Re: [Nbd] nbd-client hangs on negotiation - possible NBD bug
- To: Eric Tessler <maiden1134@...34...>
- Cc: email@example.com, Mike Snitzer <snitzer@...17...>
- Subject: Re: [Nbd] nbd-client hangs on negotiation - possible NBD bug
- From: Wouter Verhelst <wouter@...3...>
- Date: Tue, 1 Aug 2006 10:58:12 +0200
- Message-id: <20060801085812.GA11911@...85...>
- In-reply-to: <20060731225712.17085.qmail@...95...>
- References: <20060730231145.GF20140@...39...> <20060731225712.17085.qmail@...95...>
On Mon, Jul 31, 2006 at 03:57:12PM -0700, Eric Tessler wrote:
> Thanks to everyone for their input.
> I am not exporting the share as read-only - the failure test
> described below was only to see the client hanging on negotiation
> (typically I would share it as read only though - I tried it and the
> client still hangs).
> I think my engineers and I may take a closer look at this problem
> because it is blocking our development.
That would be great!
> We now know that the server side is blocking on the accept() call to
> the socket - even though the client is connecting to the server, the
> accept() call on the server side hangs.
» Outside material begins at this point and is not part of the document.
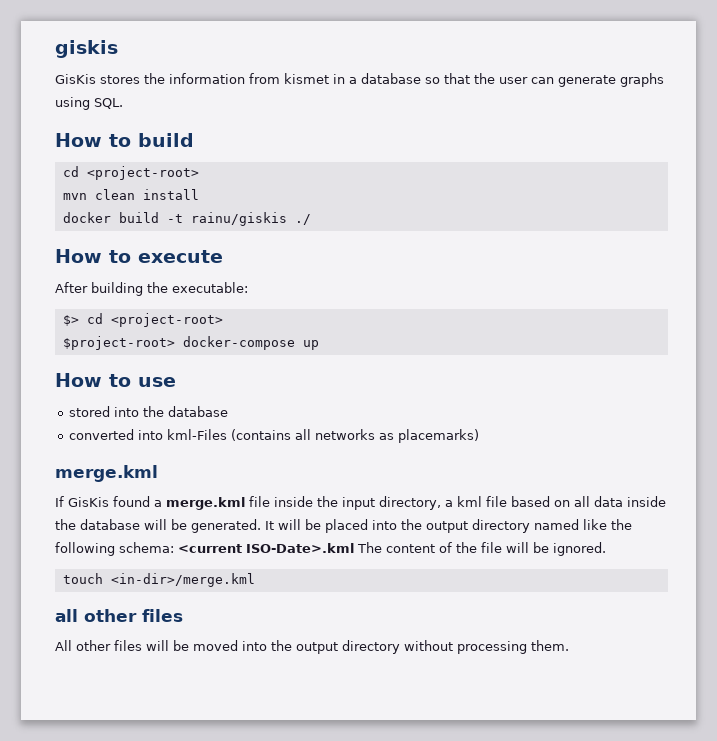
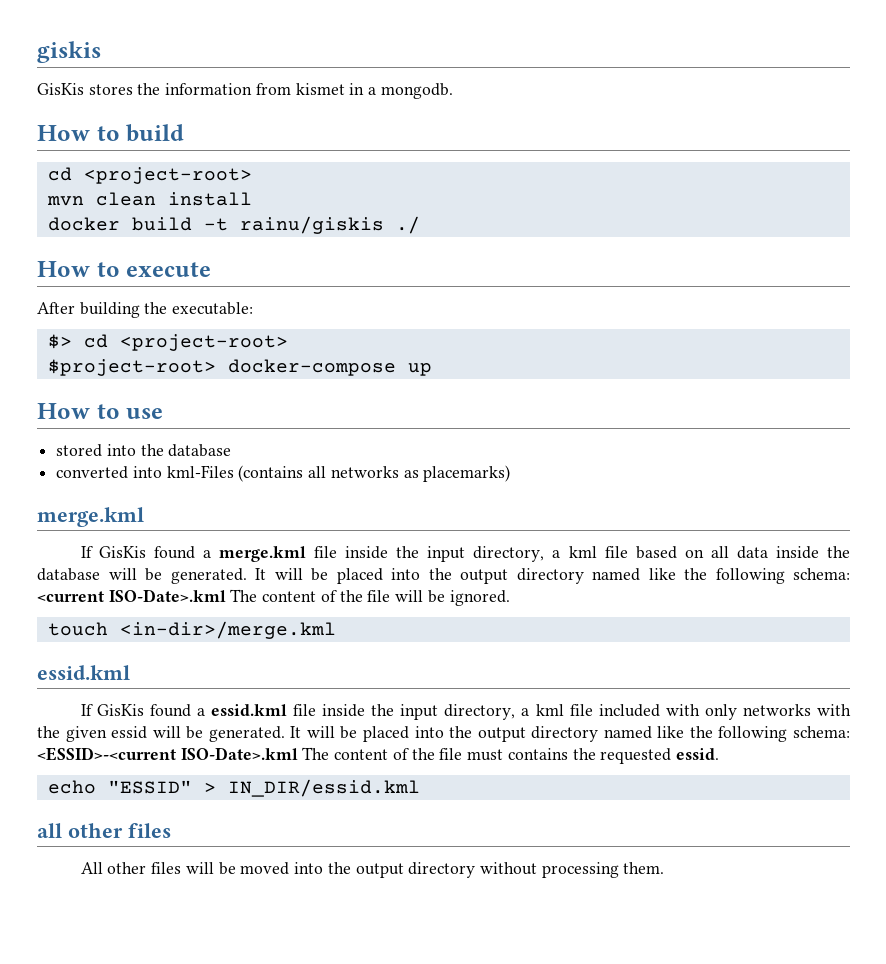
[361,73,664,87] [55,97,123,110] database so that the user can generate graphs using SQL. -> [380,83,453,99] mongodb.
(255, 580) none -> [37,665,130,680] [80,704,851,720] [37,726,850,742] [37,747,719,764] [47,779,420,797] // essid.kml // If GisKis found a essid.kml file inside the input directory, a kml file included with only networks with the given essid will be generated. It will be placed into the output directory named like the following schema: <ESSID>-<current ISO-Date>.kml The content of the file must contains the requested essid. // echo "ESSID" > IN_DIR/essid.kml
One thing I've been meaning to do is to convert the current situation
(where the server blocks in accept() until a client connects) to some
select() based thing. I didn't do this yet since there's nothing else
the main server needs to do but to wait for clients to connect and fork
off servers to handle them, but I don't know whether it's actually a
good idea to keep it this way.
> The interesting thing is that when I disconnect the last client, the
> accept call unblocks the exact # of times that the client hung - it
> is almost like the client connection events are getting queued up on
> the server side of the socket and when you disconnect the last
> client, they are flushed out.
This could be because disconnecting a client means one of the forked off
servers will exit, sending a SIGCHLD to the main server. This in turn
will force it out of the accept() call to handle the SIGCHLD call, which
might be just the little kick you need to get everything rolling again.
> Maybe this is a bug in the linux kernel related to sockets? If we
> find what the problem is, I will post a fix for it.
If there is anything I can do to help while you're looking at this, feel
free to send mail to the mailinglist, and I'll do what I can.
Fun will now commence
-- Seven Of Nine, "Ashes to Ashes", stardate 53679.4